◆ What you are asked to do
Copy out the listing that follows exactly, dropping every picture.

[Data for analysis]

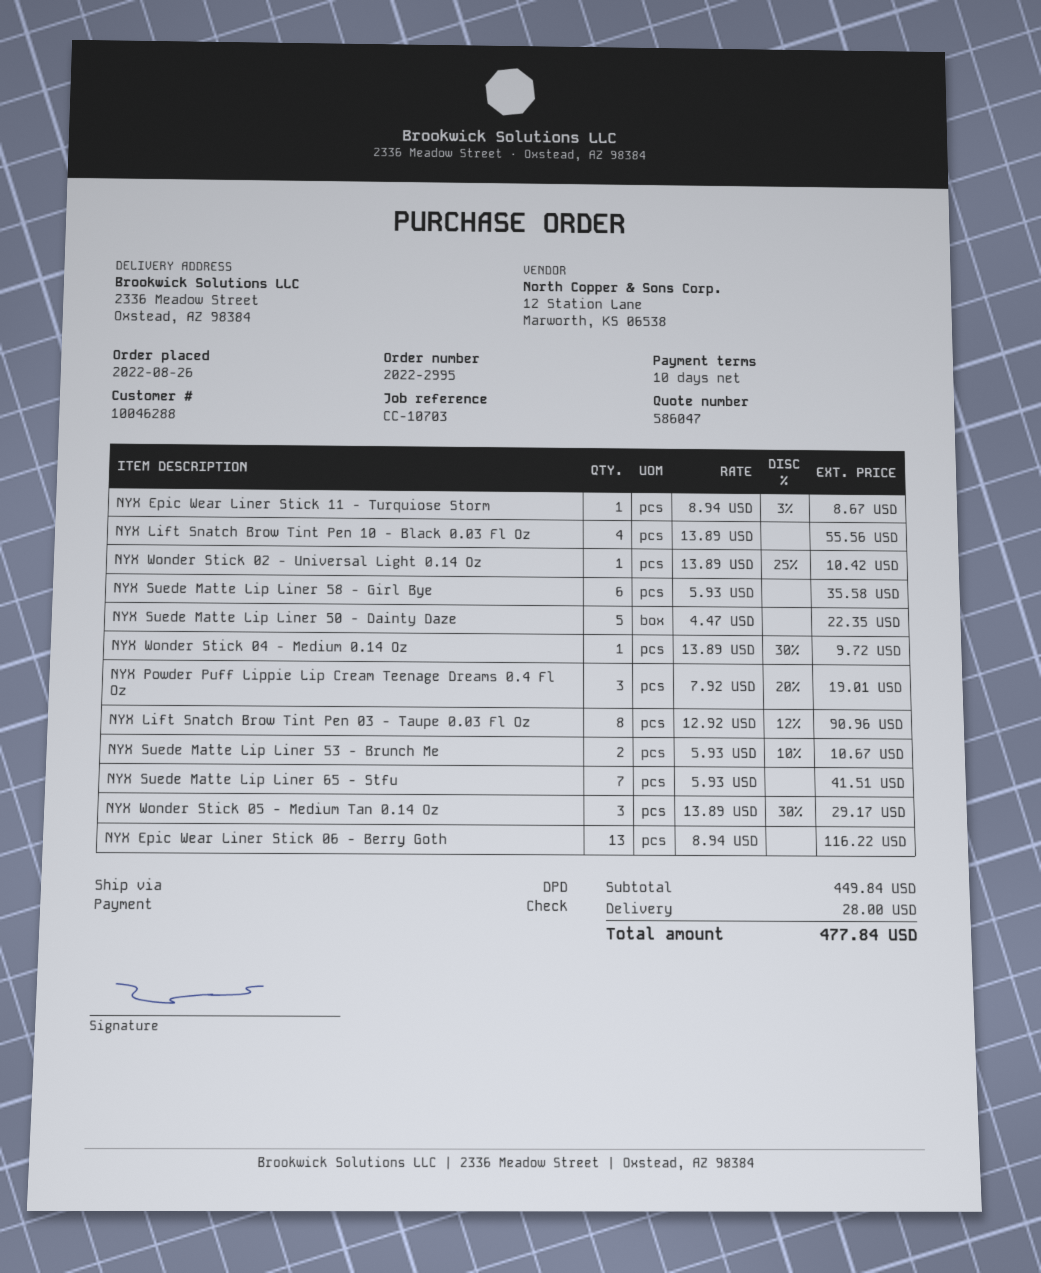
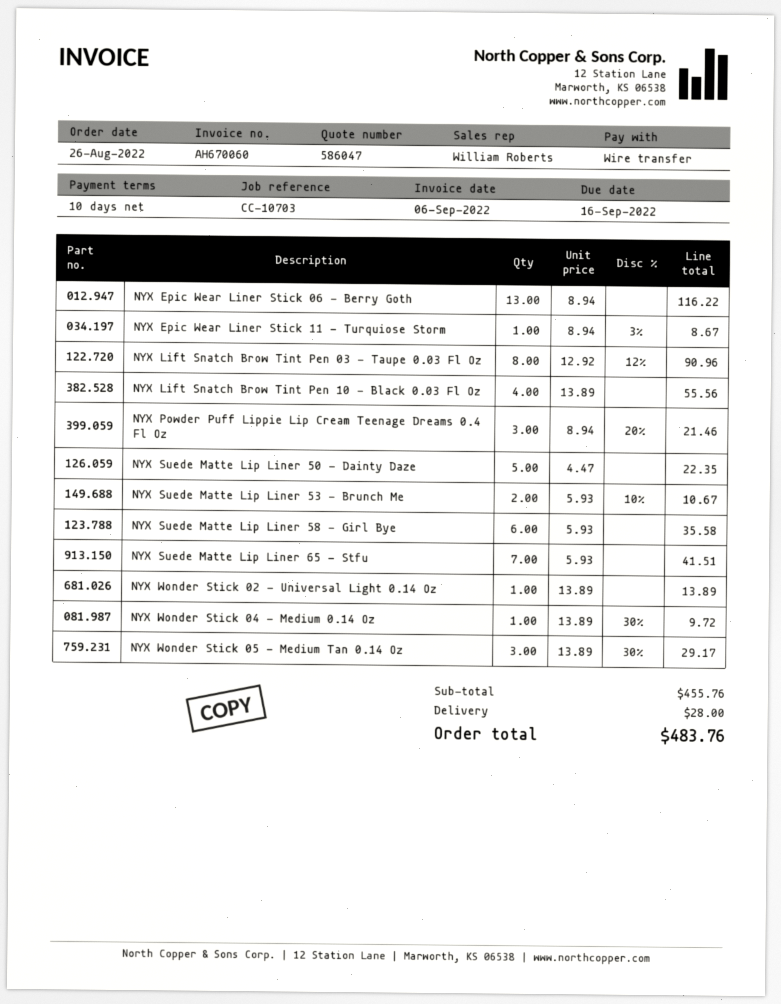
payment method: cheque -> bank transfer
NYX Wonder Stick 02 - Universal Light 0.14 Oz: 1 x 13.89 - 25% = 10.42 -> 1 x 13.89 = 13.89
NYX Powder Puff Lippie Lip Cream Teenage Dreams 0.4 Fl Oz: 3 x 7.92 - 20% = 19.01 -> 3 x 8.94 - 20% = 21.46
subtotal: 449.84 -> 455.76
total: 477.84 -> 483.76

[/Data for analysis]

◆ Response area
payment method: cheque -> bank transfer
NYX Wonder Stick 02 - Universal Light 0.14 Oz: 1 x 13.89 - 25% = 10.42 -> 1 x 13.89 = 13.89
NYX Powder Puff Lippie Lip Cream Teenage Dreams 0.4 Fl Oz: 3 x 7.92 - 20% = 19.01 -> 3 x 8.94 - 20% = 21.46
subtotal: 449.84 -> 455.76
total: 477.84 -> 483.76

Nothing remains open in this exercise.